Incorrectly collected data in Logstash to Elasticsearch

Hello,

I have set up two processes to collect data and present it to ELK.
On the one hand I have a process that collects log data from an iis and on the other I have another process that what it does is import the data from a daily cvs to a new index in Elasticsearch.

The files that I load in logstash are the following:

input {
  beats {
    port => 5044
  }
}

filter {

        # ignore log comments
        if [message] =~ "^#" {
                drop {}
        }

        # check that fields match your IIS log settings
        grok {

                match => { "message" => "%{TIMESTAMP_ISO8601:log_timestamp} %{WORD:s-sitename} %{NOTSPACE:s-computername} %{IPORHOST:s-ip} %{WORD:cs-method} %{URIPATH:cs-uri-stem} (?:-|\"%{URIPATH:cs-uri-query}\") %{NUMBER:s-port} %{NOTSPACE:cs-username} %{IPORHOST:c-ip} %{NOTSPACE:cs-version} %{NOTSPACE:cs-useragent} %{NOTSPACE:cs-cookie} %{NOTSPACE:cs-referer} %{NOTSPACE:cs-host} %{NUMBER:sc-status} %{NUMBER:sc-substatus} %{NUMBER:sc-win32-status} %{NUMBER:sc-bytes} %{NUMBER:cs-bytes} %{NUMBER:time-taken}" }
        }

        # set the event timestamp from the log
        # https://www.elastic.co/guide/en/logstash/current/plugins-filters-date.html
        date {
                match => [ "log_timestamp", "YYYY-MM-dd HH:mm:ss" ]
                timezone => "Etc/UCT"
        }

        # matches the big, long nasty useragent string to the actual browser name, version, etc
        # https://www.elastic.co/guide/en/logstash/current/plugins-filters-useragent.html
        useragent {
                source=> "useragent"
                prefix=> "browser_"
        }

        mutate {
                remove_field => [ "log_timestamp"]
        }
}

output {
   elasticsearch {
      hosts => ["elasticsearch_server:9200"]
      index => "iis-log-%{+YYYY.MM.dd}"
   }
}

input {
    file {
        path => "/etc/logstash/conf.d/nextcloud-report-usage/*.csv"
        start_position => "beginning"
        sincedb_path => "/dev/null"
    }
}

filter {
    csv {
        separator => ","
        columns => [
            "user-id",
            "date",
            "last_login_date",
            "assigned_quota",
            "used_quota",
            "number_files",
            "number_shares",
            "number_uploads",
            "number_downloads"
        ]
        separator => ","
        remove_field => ["message"]
    }
    date {
        match => [ "date", "yyyy-MM-dd HH:mm:ss"]
        target => ["@timestamp"]
    }
    date {
        match => [ "last_login_date", "yyyy-MM-dd HH:mm:ss"]
    }
    mutate {convert => ["assigned_quota", "integer"]}
    mutate {convert => ["used_quota", "integer"]}
    mutate {convert => ["number_files", "integer"]}
    mutate {convert => ["number_shares", "integer"]}
    mutate {convert => ["number_uploads", "integer"]}
    mutate {convert => ["number_downloads", "integer"]}
}

output {
   elasticsearch {
        hosts => ["elasticsearch_server:9200"]
        index => "nextcloud-metrics-%{+YYYY.MM.dd}"
   }
}

How can I do to have these two processes started simultaneously? That is, the iis logs and the execution of a daily load of data from a csv file.
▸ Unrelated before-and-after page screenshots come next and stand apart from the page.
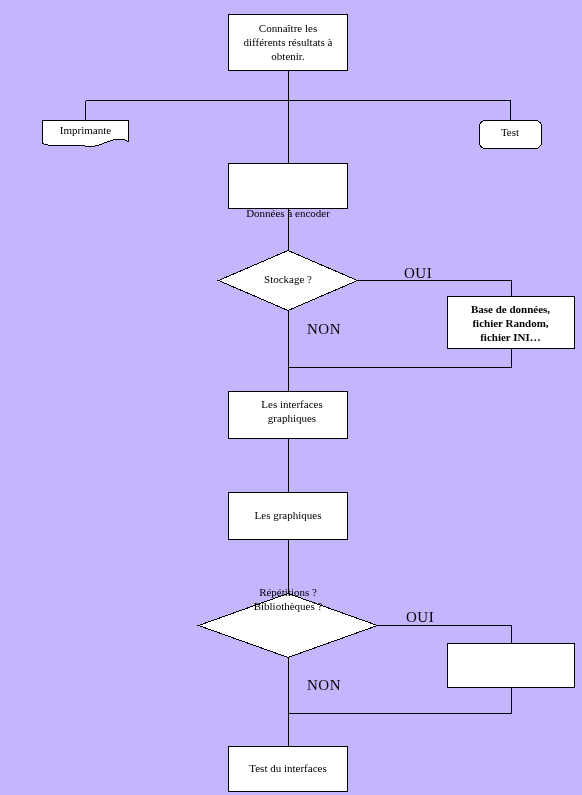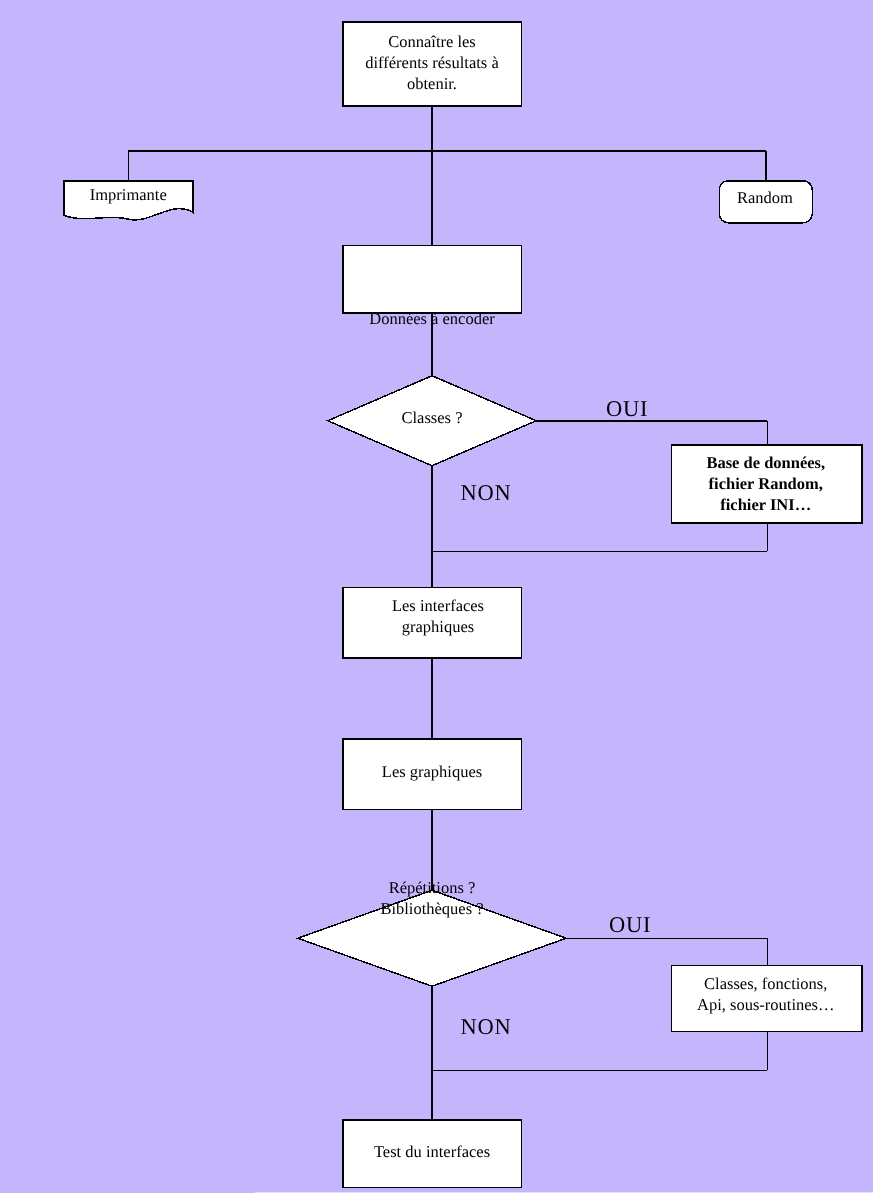--- a/index.html
+++ b/index.html
@@ -108,40 +108,38 @@
 
     </g>
   </svg>
 
   <div class="shape-text" style="left:230px; top:22px; width:116px;">Connaître les
 différents résultats à
 obtenir.</div>
 
   <div class="shape-text" style="left:44px; top:124px; width:83px;">Imprimante</div>
 
-  <div class="shape-text" style="left:481px; top:126px; width:58px;">Random</div>
+  <div class="shape-text" style="left:481px; top:126px; width:58px;">Test</div>
 
   <div class="shape-text" style="left:230px; top:179px; width:116px;margin-top:28px;">Données à encoder</div>
 
-  <div class="shape-text" style="left:230px; top:273px; width:116px;">Classes ?</div>
+  <div class="shape-text" style="left:230px; top:273px; width:116px;">Stockage ?</div>
 
   <div class="shape-text" style="left:449px; top:303px; width:123px;font-weight:bold;">Base de données,
 fichier Random,
 fichier INI…</div>
 
   <div class="shape-text" style="left:234px; top:398px; width:116px;">Les interfaces
 graphiques</div>
 
   <div class="shape-text" style="left:230px; top:509px; width:116px;">Les graphiques</div>
 
   <div class="shape-text" style="left:218px; top:586px; width:140px;">Répétitions ?
 Bibliothèques ?</div>
 
-  <div class="shape-text" style="left:449px; top:650px; width:123px;">Classes, fonctions,
-Api, sous-routines…</div>
 
   <div class="shape-text" style="left:230px; top:762px; width:116px;">Test du interfaces</div>
 
   <div class="edge-label" style="left:392px; top:265px;">OUI</div>
 
   <div class="edge-label" style="left:295px; top:321px;">NON</div>
 
   <div class="edge-label" style="left:394px; top:609px;">OUI</div>
 
   <div class="edge-label" style="left:295px; top:677px;">NON</div>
On the other hand, I have launched logstash to test the data load of the cvs file and see that everything is correct and that it generates the corresponding index correctly, and when I see the log I see the following error:

0390e14f3b27abd3423a1] Could not index event to Elasticsearch. {:status=>400, :action=>["index", {:_id=>nil, :_index=>"nextcloud-metrics-2022.05.04", :routing=>nil}, {"tags"=>["_dateparsefailure"], "last_login_date"=>"2022-05-02T13:01:07+00:00", "number_uploads"=>0, "used_quota"=>22869957, "log"=>{"file"=>{"path"=>"/etc/logstash/conf.d/nextcloud-report-usage/usage_report_04052022_2.csv"}}, "date"=>"2022-05-02T13:17:40+00:00", "number_files"=>36, "assigned_quota"=>26843545600, "@version"=>"1", "number_downloads"=>6, "event"=>{"original"=>"apiuser,2022-05-02T13:17:40+00:00,2022-05-02T13:01:07+00:00,26843545600,22869957,36,0,0,6"}, "@timestamp"=>2022-05-04T07:35:18.689267Z, "user-id"=>"apiuser", "number_shares"=>0, "host"=>{"name"=>"tfvs0756.medusa.gobiernodecanarias.net"}}], :response=>{"index"=>{"_index"=>"nextcloud-metrics-2022.05.04", "_id"=>"VQP-jYABi-PU5vurrNZ5", "status"=>400, "error"=>{"type"=>"illegal_argument_exception", "reason"=>"mapper [last_login_date] cannot be changed from type [text] to [date]"}}}}

And in this process, I also see that it does not load all the data from the csv file. I would have to load 149 records, which are the ones in the file and it only loads 143, not seeing where the problem could be.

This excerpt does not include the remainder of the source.